In 1933, when friends called Joyce to congratulate him on winning his obscenity trial in the United States, enabling the publication of Ulysses, Lucia cut the phone wire, saying, “I am the artist!” In 1935, she visited some cousins in Bray, near Dublin. She started a fire in the living room, and when her cousins’ boyfriends came to call, she tried to unbutton their trousers. She sent telegrams to dead people. She also, night after night, turned on the gas tap. Then she disappeared to Dublin, where she tramped the streets for six days, sleeping in doorways.

Lucia did not have a normal childhood. She was born in 1907 in a Trieste pauper’s ward, after her father had exiled himself from Dublin. By the age of seven, she had lived at five different addresses. Their parents often left Lucia and her brother Giorgio home alone. ”You are locking us up like pigs in a sty,” the children shouted to their departing parents. By the age of thirteen, she had lived in three different countries. She shared her parents’ bedroom until well into her teens, and was expected to observe outdated social codes that shocked her friends.

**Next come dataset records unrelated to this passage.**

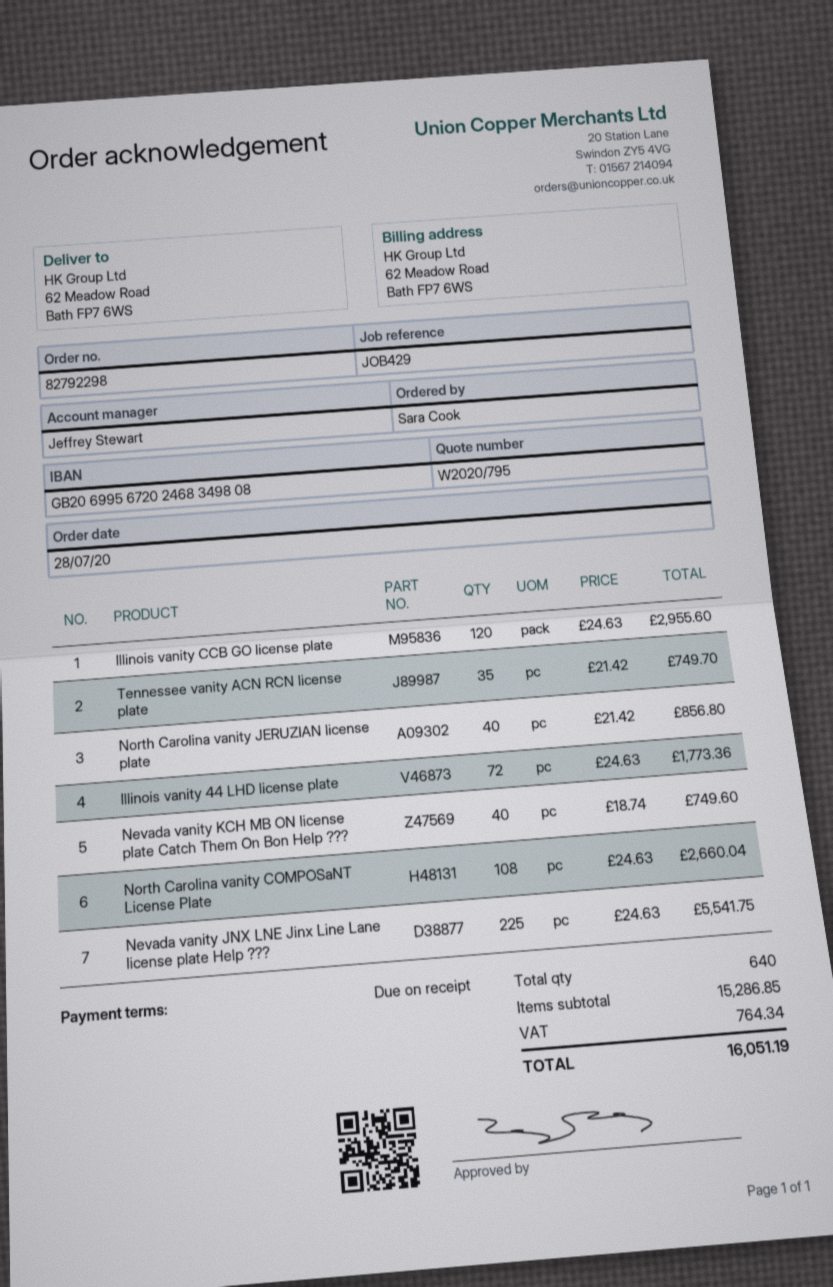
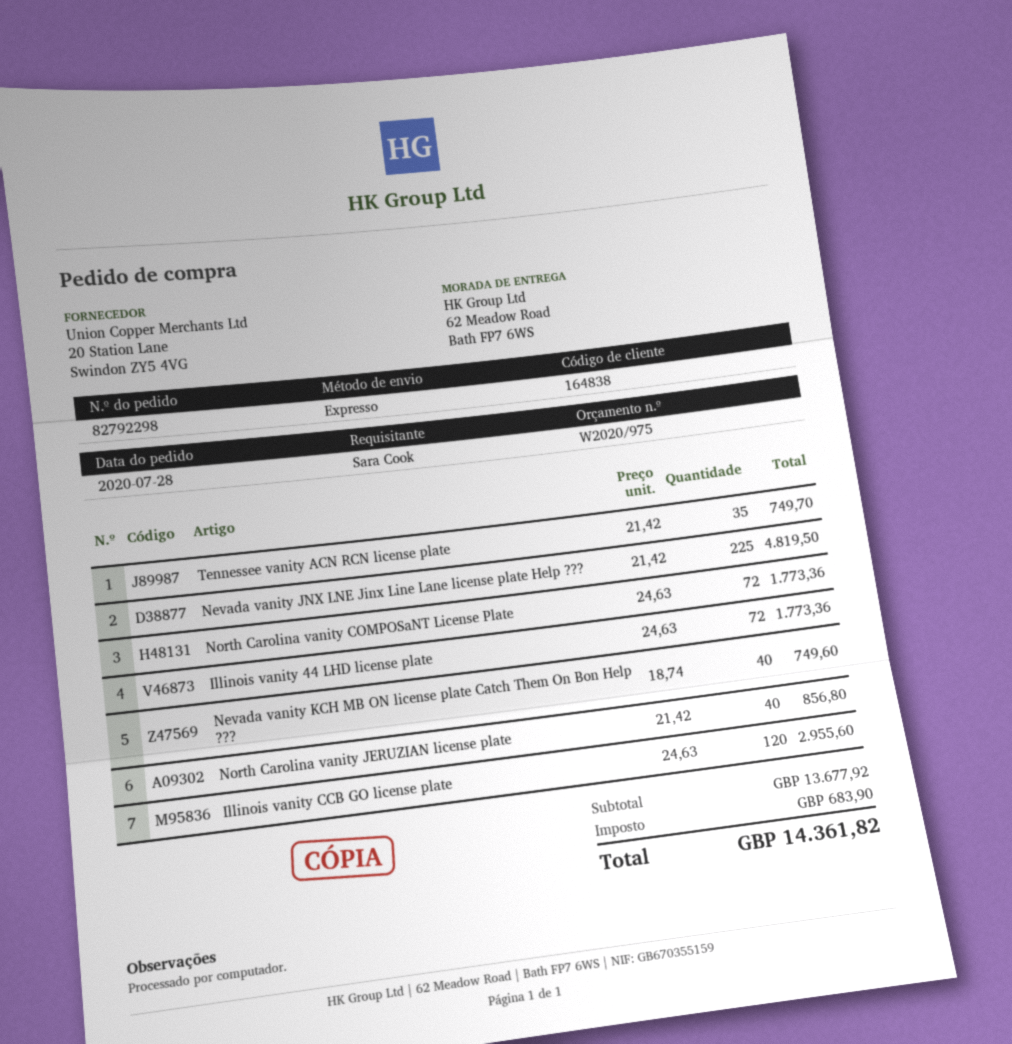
quote number: W2020/795 -> W2020/975
North Carolina vanity COMPOSaNT License Plate: 108 x 24.63 = 2660.04 -> 72 x 24.63 = 1773.36
Nevada vanity JNX LNE Jinx Line Lane license plate Help ???: 225 x 24.63 = 5541.75 -> 225 x 21.42 = 4819.50
subtotal: 15286.85 -> 13677.92
tax: 764.34 -> 683.90
total: 16051.19 -> 14361.82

The First World War forced the family to move to Zurich; after the war, they settled in Paris. Stuart Gilbert was a friend of Joyce for many years. He published James Joyce’s Ulysses: a Study in 1930, and published a collection of Joyce’s letters in 1957. He did not much like Lucia and described her, in her twenties, as “illiterate in three languages.” She knew four languages: German, French, English, and Triestine Italian. The last was the language that her family used at home, not just in Trieste but forever after. It was not, however, what people spoke in most of the places where she lived. This held her back in her education. Joyce saw no call to educate her – “He said it was enough if a woman could write a letter and carry an umbrella gracefully.”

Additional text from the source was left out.